It all started in the 9th grade, i remeber i was thinking and looking at my best friends that they are getting all the attention from the boys and i wanted that too and they were skinny. So i started to count calories, it worked for a while but when you are restricting yourself from something it is going to come back with a lot of power. I don't know what it was but i thought i will try to puke because that will be easier for me - i could eat whatever and still stay thin. It all begun with a full power when i was 17, i lost weight and i started to get attention from boys, i was beautiful (funny i didn't think i was a beautiful girl, and i still completely don't believe that). I think it started because i didn't get a lot attention or love from my parents. My mom is mentaly ill and when she has a bad period usualy before going back to hospital she is very abusive, calling me names like bitch, whore, slut, stupid, fat ass etc. is was so hurtful to me and now when i think about it i just want to cry. Not enough with just that because my father is an alcoholic, i have always wanted to feel some love from him but he always just drinks and want to be alone, he is so sad and i am hurt to see him like that. Growing up was not easy for me and i think that set the stage for bulimia to arrive. I hate my body because i was raped at the age of 9 by my big brother (i have a twin brother and brother and sister who are twins too, just 10 years older), i still keep hate towards him and all men and it is hard for me to be with someone. Anyway back to my bulimia story...wow it's strange but i don't even remember how it is to eat normal because all i have done is binge eat and purge every day, multiple times. In 2009 i got so scared because i had dropped a lot of weight i am 155 cm and i weighted X kg at my lowest and i didn't even noticed how thin i was, people started to notice that and i got scared that they are going to know that i have an ED but they said i am anorexic and i was relieved because my secret was still safe.

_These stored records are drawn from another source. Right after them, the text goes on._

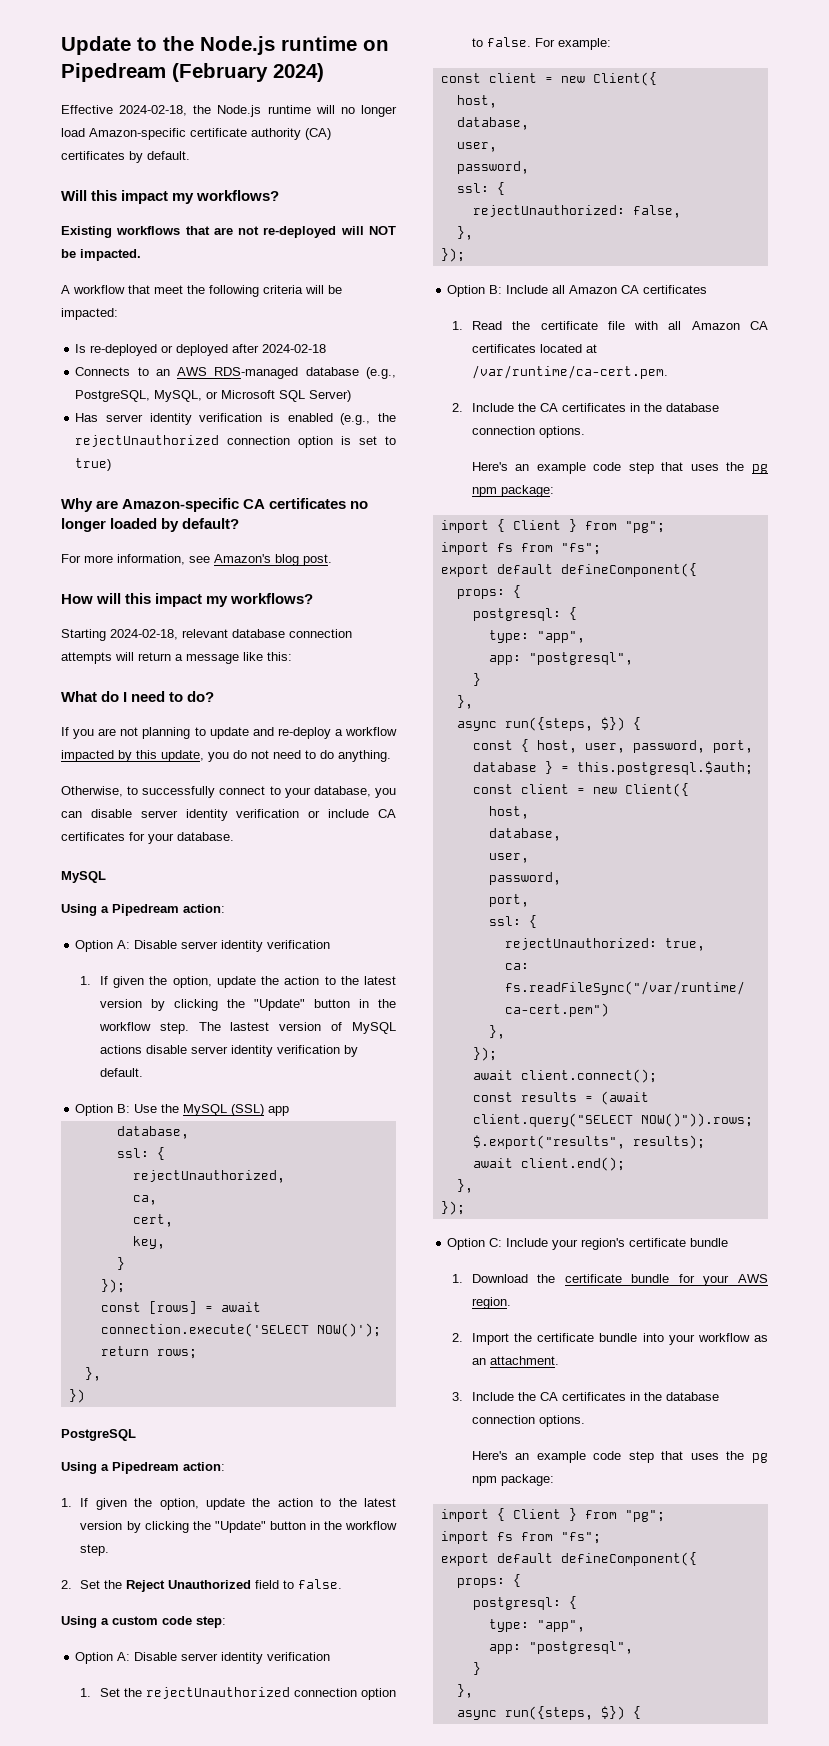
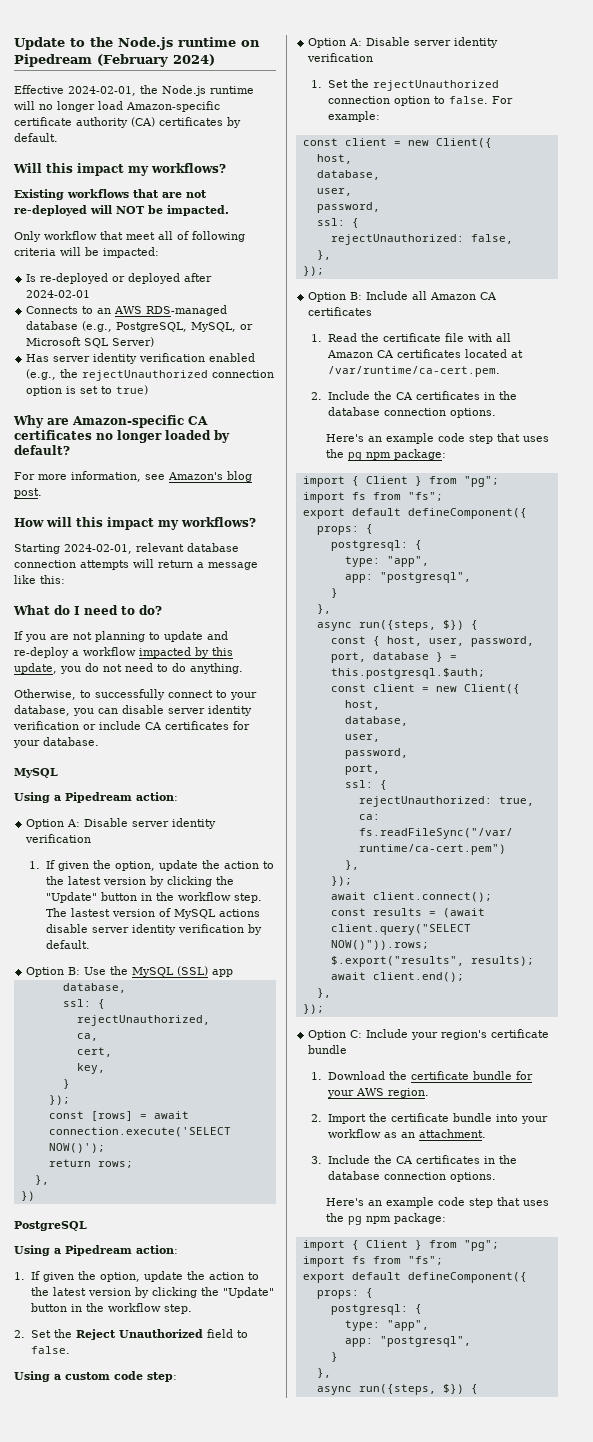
- Effective 2024-02-18, the Node.js runtime will no longer load Amazon-specific certificate authority (CA) certificates by default.
+ Effective 2024-02-01, the Node.js runtime will no longer load Amazon-specific certificate authority (CA) certificates by default.
- A workflow that meet the following criteria will be impacted:
+ Only workflow that meet all of following criteria will be impacted:
- Is re-deployed or deployed after 2024-02-18
+ Is re-deployed or deployed after 2024-02-01
- Has server identity verification is enabled (e.g., the rejectUnauthorized connection option is set to true)
+ Has server identity verification enabled (e.g., the rejectUnauthorized connection option is set to true)
- Starting 2024-02-18, relevant database connection attempts will return a message like this:
+ Starting 2024-02-01, relevant database connection attempts will return a message like this:

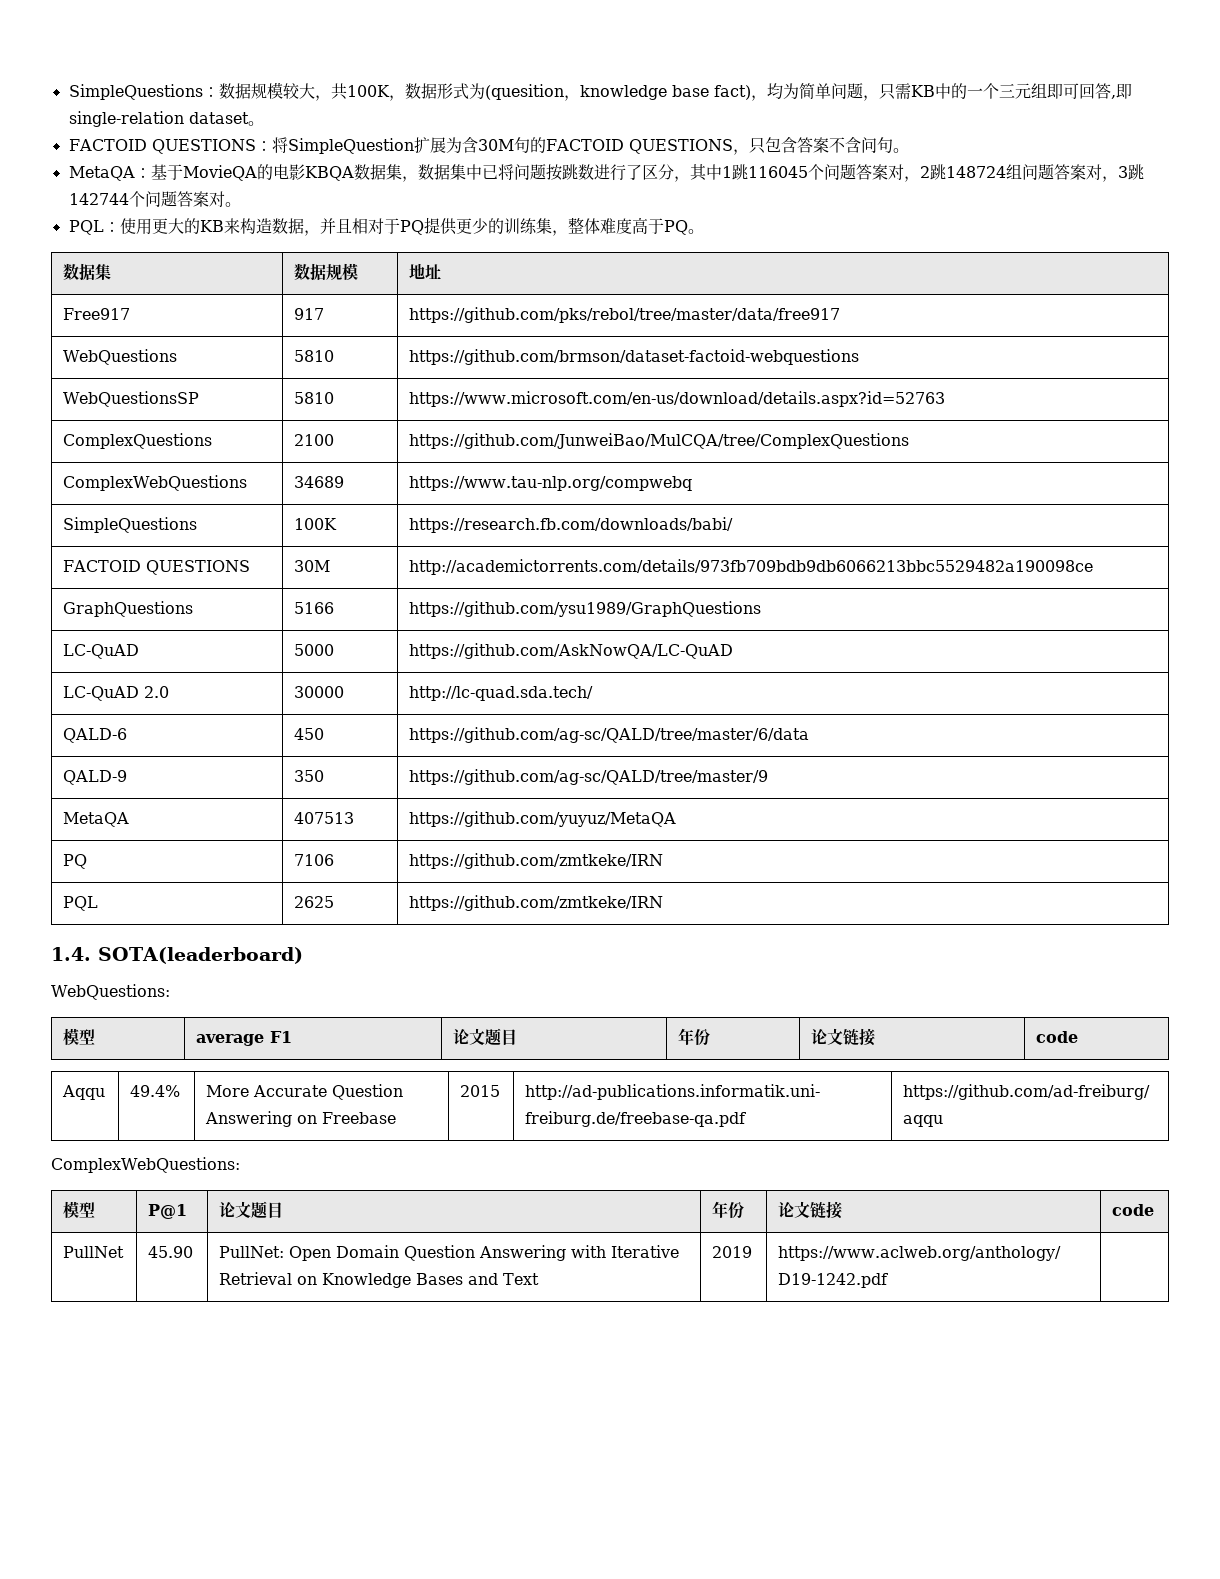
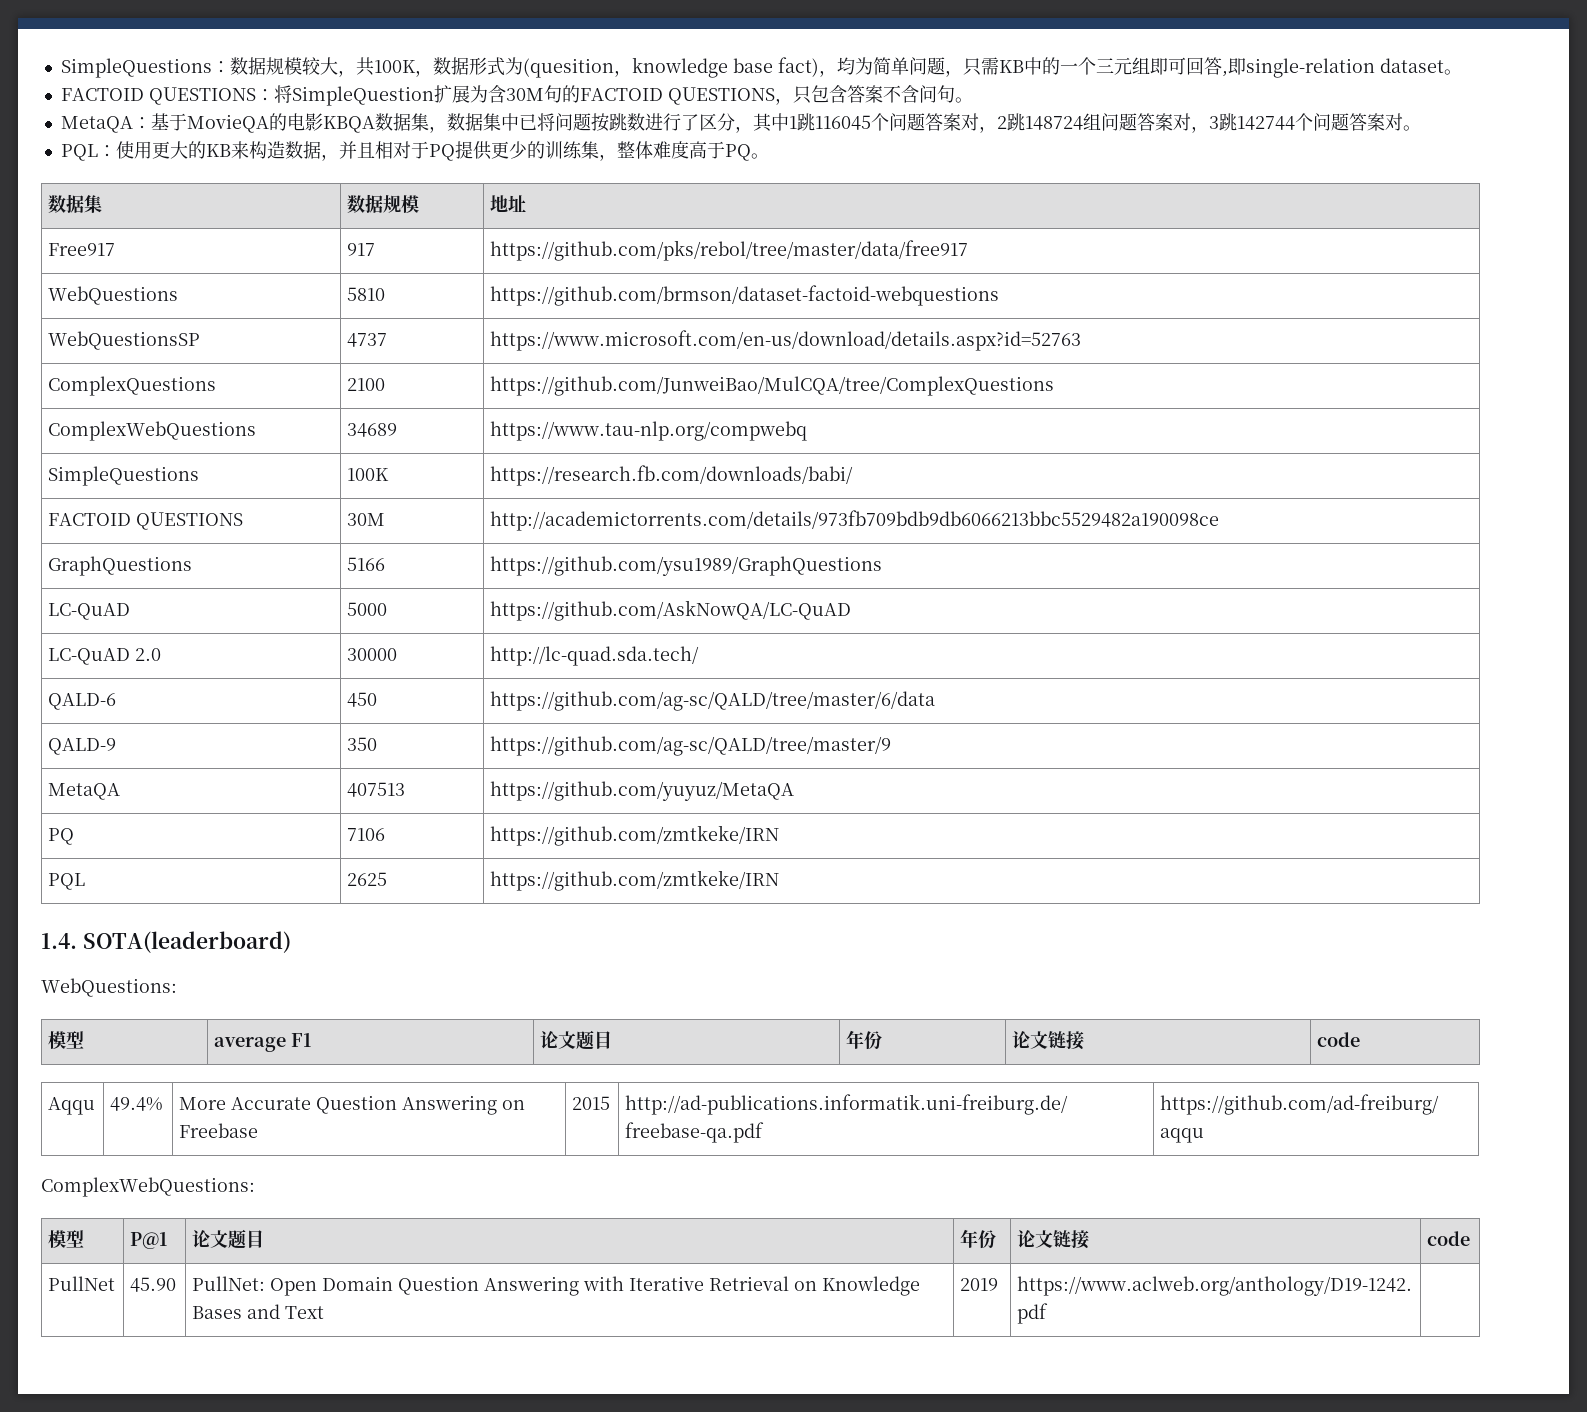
- WebQuestionsSP | 5810 | https://www.microsoft.com/en-us/download/details.aspx?id=52763
+ WebQuestionsSP | 4737 | https://www.microsoft.com/en-us/download/details.aspx?id=52763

Things i haven't told anyone:
I have stolen foods from my friends houses, eating their food while no one is watching and when i start to eat i can't stop while i am really full otherwaise it's not worth it even to start.
I have stolen money from my parent to buy lots of junk food and hide it in my room so that i can eat the normal food too.
In the beginning i was puking in the bathroom but my mom was whatcing, listening to what i am doing there for such a long time so now i am going to the forest for walks as i say to everyone or do it when no one is around or do it in some restourants, or in buckets, bottles etc.
I told myself that this is the last time and it never stops, I am so disgusted by myself when i wake up in the morning and see my face swollen, then i can't go out of the house or go to school because then someone will notice what i am hiding. I am 22 now, i can't believe that i have done this laready for 5 years. Bulimia has affected so much in my life, i plan my life so i have time for binging and purging. I have refused to meet with my friends, sister, go to school, go out because of that. I feel so lonely in this, weak against this monster, i am afraid to be fat, i feel sick when i have fat on, when everything is not smooth and hard but soft and jelly. I don't know how to help myself, i have been thinking to search for a therapist but i don't have any money for that, my family is really poor and i feel so guilty when i am eating so much food a day, like 5 full big meal a day and then i get so offensive when my parents ask isn't that enough? Yes, isn't it and then i am so angry at myself about it.